Bob Dylan And Bottichelli, DaVinci, Delacroix, Duchamp, Picasso, And Van Gogh

Bob Dylan And Bottichelli, DaVinci, Delacroix, Duchamp, Picasso, And Van Gogh

by Larry Fyffe

As well as songs, poems, short stories, novels, and movies, Bob Dylan draws upon paintings in a number of his Freudian Surrealistic song lyrics:

Inside the museums, infinity goes up on trial
Voices echo this is what salvation must be like after a while
But Mona Lisa musta had the highway blues
You can tell by the way she smiles
See the primitive wall flower freeze
When the jelly-face women all sneeze
Hear the one with the mustache say, ‘Jeeze,
I can’t find my knees’
Oh, jewels and binoculars hang from the head of a mule
But these visions of Johanna, they make it all seem so cruel
(Bob Dylan: Visions Of Johanna)

Johanna is Vincent Van Gogh’s sister-in-law who promotes her brother-in-law’s paintings after Van Gogh’s suicide, including those of the now-domesticated 45 million-year-old sunflower from North America -‘Sunflowers’-, and the dignified, somewhat colourful painting of his mother – ‘Portrait Of The Artist’s Mother’. Van Gogh describes cobalt blue as a ‘divine’ colour; Dylan, as the colour of ‘dissension.’

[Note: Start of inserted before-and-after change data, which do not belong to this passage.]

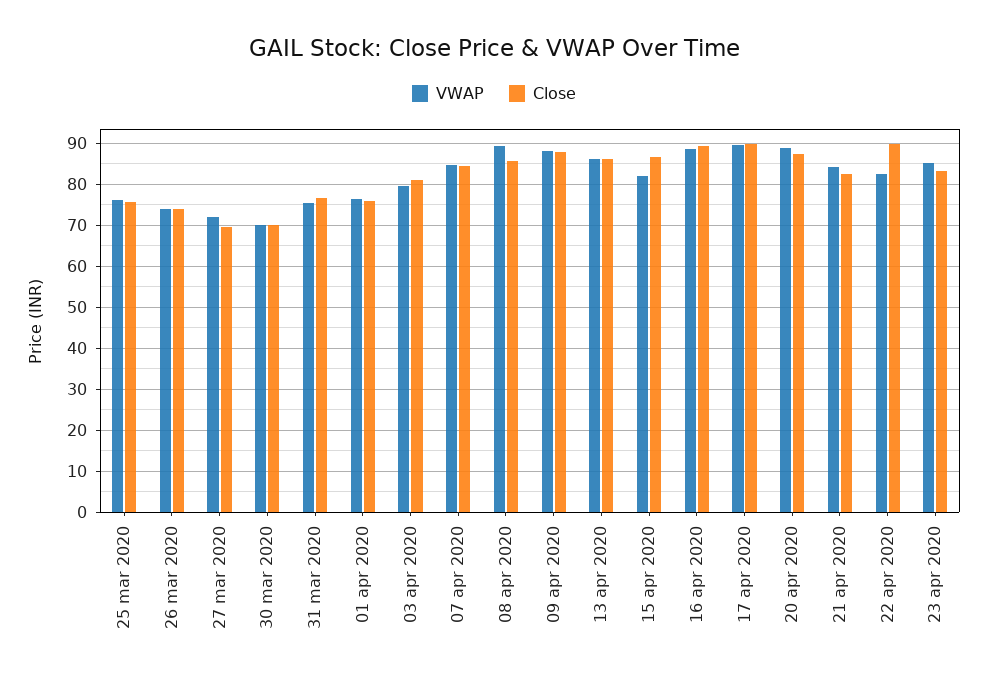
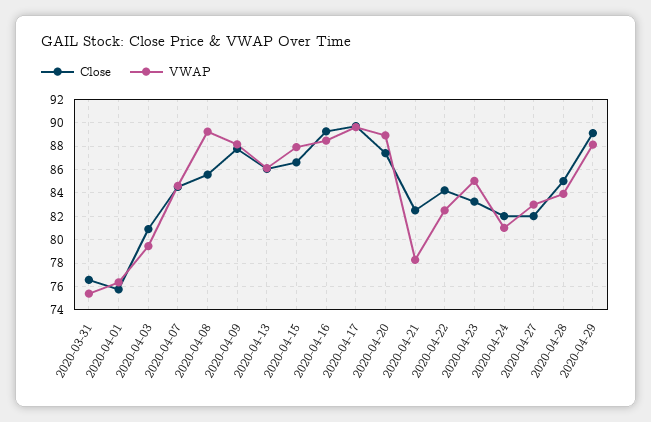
VWAP, 25 mar 2020: 76 -> none
Close, 25 mar 2020: 76 -> none
VWAP, 26 mar 2020: 74 -> none
Close, 26 mar 2020: 74 -> none
VWAP, 27 mar 2020: 72 -> none
Close, 27 mar 2020: 70 -> none
VWAP, 30 mar 2020: 70 -> none
Close, 30 mar 2020: 70 -> none
VWAP, 15 apr 2020: 82 -> 88
VWAP, 21 apr 2020: 84 -> 78
Close, 22 apr 2020: 90 -> 84
Close, 2020-04-24: none -> 82
VWAP, 2020-04-24: none -> 81
Close, 2020-04-27: none -> 82
VWAP, 2020-04-27: none -> 83
Close, 2020-04-28: none -> 85
VWAP, 2020-04-28: none -> 84
Close, 2020-04-29: none -> 89
VWAP, 2020-04-29: none -> 88

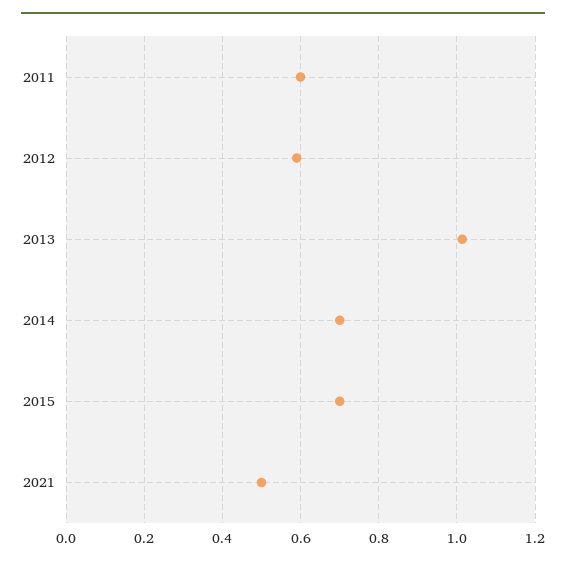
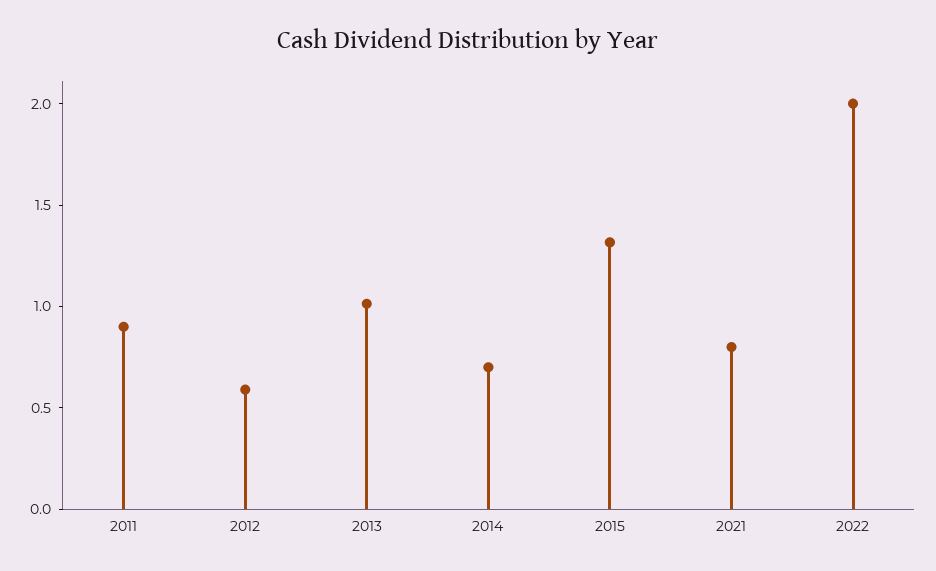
2011: 0.6 -> 0.9
2015: 0.7 -> 1.3
2021: 0.5 -> 0.8
2022: none -> 2

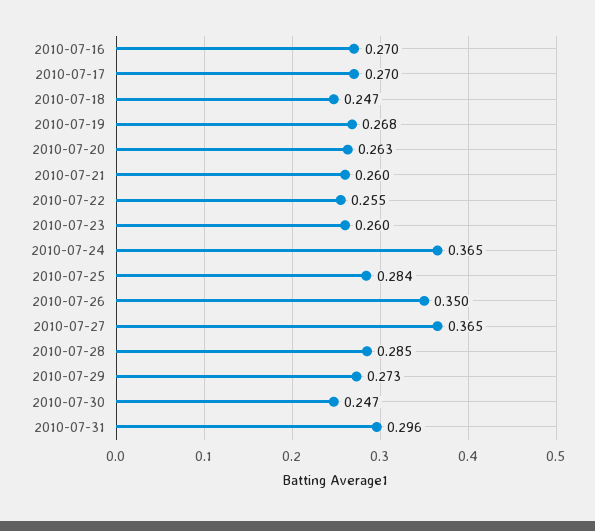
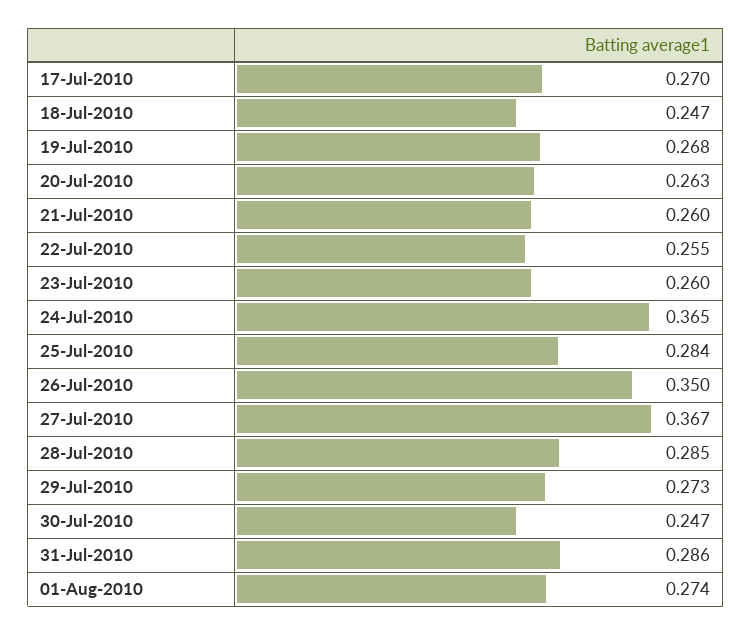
2010-07-16: 0.27 -> none
2010-07-27: 0.365 -> 0.367
2010-07-31: 0.296 -> 0.286
01-Aug-2010: none -> 0.274

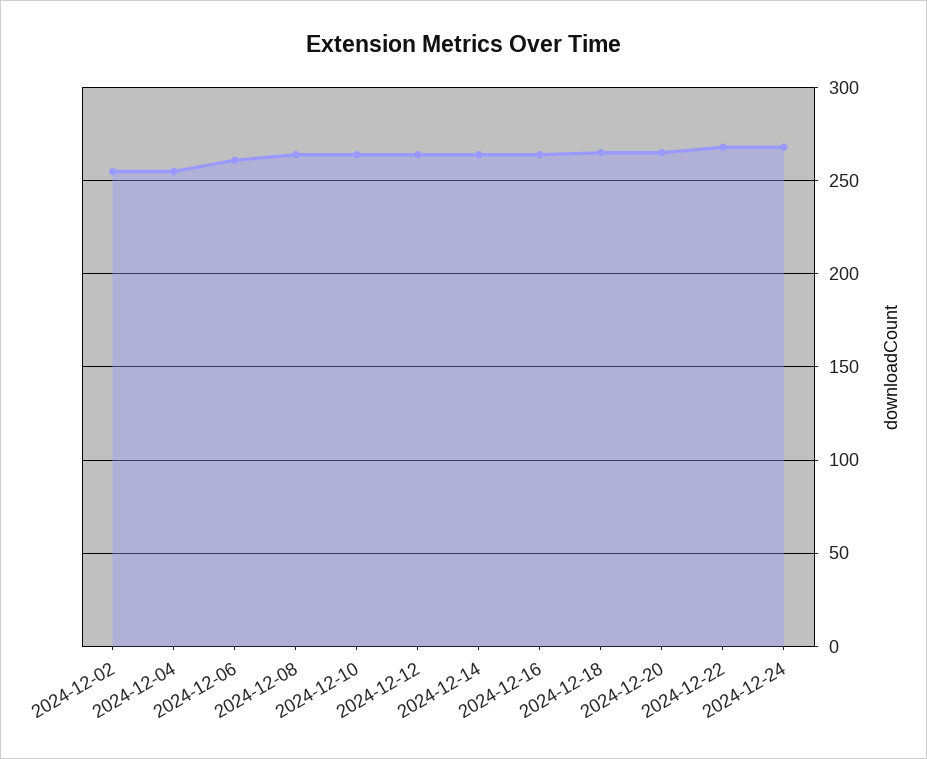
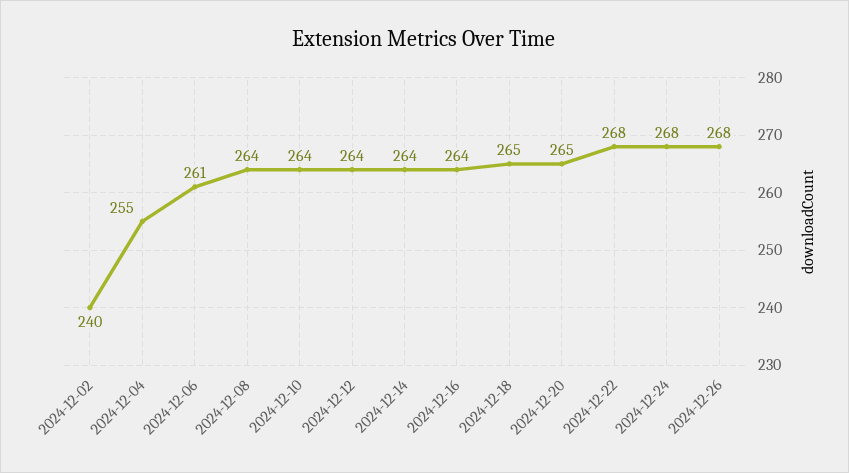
2024-12-02: 255 -> 240
2024-12-26: none -> 268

And I said, ‘There’s no locket
No picture of any mother I would pocket
Unless it’s been done by Van Gogh’
(Dylan: Positively Van Gogh)

Bob Dlyan uses Van Gogh-like images of women as restrained wallflowers:

Wallflower, wallflower
Won’t you dance with me?
I’m fallin’ in love with you
(Dylan: Wallflower)

Written with little conscious effort, ‘Visions Of Johanna’ makes reference to Leonardo Da Vinci’s painting of ‘Mona Lisa’ with her restrained smile. Da Vinci also paints “Virgin And Child With St. Anne” in which Saint Anne’s daughter Mary wears a garment which, according to some psychanalysts, looks like a mothering bird:

And Madonna, she still has not showed
We see this empty cage now corrode
Where her cape on the stage once had flowed
(Dylan: Visions Of Johanna)

Bob Dylan more than once refers to the mother image of women with their lasting psychological influence:

Now, if you see Saint Annie, please tell her thanks a lot
I cannot move, my fingers are all in a knot
I don’t have the strength to get up and take another shot
And my best friend the doctor won’t even say what it is I’ve got
(Dylan: Just Like Tom Thumb’s Blues)

Marcel Duchamp, the Dadaist, parodies conventional bourgeois values, and transgenders Mona Lisa by painting a mustache on Lady Gherardini. The Dadaists juxtaposed incongruous objects with one another like mules and jewels, jellyfish and women.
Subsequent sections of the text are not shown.